Il Mondo, la Strada, il Condotto, persino la Fessura scava e assicura nella quadratura del cerchio di Luce la libera Autorità.
La Diagonale inesatta non ricomponibile in numeri e parole.

Nella costruzione geometrica va tolta l’ipoteca
su di una radice che non può essere ricalcolata.

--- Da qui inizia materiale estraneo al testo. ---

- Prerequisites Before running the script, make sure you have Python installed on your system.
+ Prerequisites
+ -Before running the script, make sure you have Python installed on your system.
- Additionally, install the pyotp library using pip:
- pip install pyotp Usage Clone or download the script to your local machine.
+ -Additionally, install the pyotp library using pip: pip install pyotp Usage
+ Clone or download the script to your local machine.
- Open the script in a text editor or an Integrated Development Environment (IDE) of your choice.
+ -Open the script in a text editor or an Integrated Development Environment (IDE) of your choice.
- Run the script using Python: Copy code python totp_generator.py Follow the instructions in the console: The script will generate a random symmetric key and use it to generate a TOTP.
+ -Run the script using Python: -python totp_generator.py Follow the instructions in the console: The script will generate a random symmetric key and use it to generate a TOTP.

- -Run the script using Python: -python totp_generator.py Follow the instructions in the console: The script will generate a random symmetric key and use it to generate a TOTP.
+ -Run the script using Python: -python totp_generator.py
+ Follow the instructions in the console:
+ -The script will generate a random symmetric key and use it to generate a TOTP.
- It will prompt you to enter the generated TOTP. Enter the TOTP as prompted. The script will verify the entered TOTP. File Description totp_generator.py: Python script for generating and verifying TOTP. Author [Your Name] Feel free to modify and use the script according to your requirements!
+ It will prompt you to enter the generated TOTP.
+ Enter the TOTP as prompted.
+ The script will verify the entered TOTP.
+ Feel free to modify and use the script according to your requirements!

Il doppio, fittiziamente espresso come linea mediana
mima la molteplicità confusa e mutevole
di Uno, Nessuno, un Milione di persone.
Non riproducibile, inalienabile.

Colui che si eleva sopra la sfera a divenire
più grande e più infimo
è da considerarsi rivelazione
oltre ai termini e ai numeri stessi.

Il destino è nell’ascesa delle Idee
nel salto finale anipotetico come fede incommensurabile
che ricostituisce il vuoto delle catene
delle bassezze, delle ipocrisie.

L’irrazionale Teoria di una saturazione sensoriale
a baluardo di una tendenza esorbitata
lasciata, non penetrata.

Una laguna insensibile,
la diade destinata al rischio di governare il sistema.
Infinitamente esteso.
Stupidamente piccolo.

Il Male degli Uomini.
La Paura è un intervallo spazio/tempo
senza soccorso.

Superficie virginale di muta memoria
che abbaglia l’essere e il sapere
con un astro maldestro e calcolatore.

La cecità rivaluta la destrezza delle forme e delle Idee
tanto che il Sole può uscirne con gli occhi pieni di Tenebre
e noi, nell’ottica incondizionata
di una Passione ancora mortale
occultiamo uno specchio
in proiezione del nostro divenire.

Sul quadro dei ciarlatani polarizzati
e respinti nei loro amplessi viventi
emergerà sempre più Forte e Potente
l’eco della Mente Seduttrice.

Culto di deformità
soggezione
silenzio

Trascendenza
Mito

RG.

Un pensiero su “Mito”

  1. Molto bella, si cerca la misura delle persone, si accontentano le forme e poi lui, il mito, si cerca disperatamente di colmare quel vuoto, e poi il ritorno a terra, di nuovo il soccorso spazio-temporale ma la nostra cecità sembra occultarne il senso, la preziosità, il riscatto dell’uomo consapevole, del pensiero, della luce. Nel finale piena di soccorsi, interagisce con gli altri ma sembra emergere un velo di ‘cattività’ (in senso buono), di aggressione, quasi la delusione di un Mito che si sapeva forte ma non è solo la tua mente che può liberare il niente. Ciao.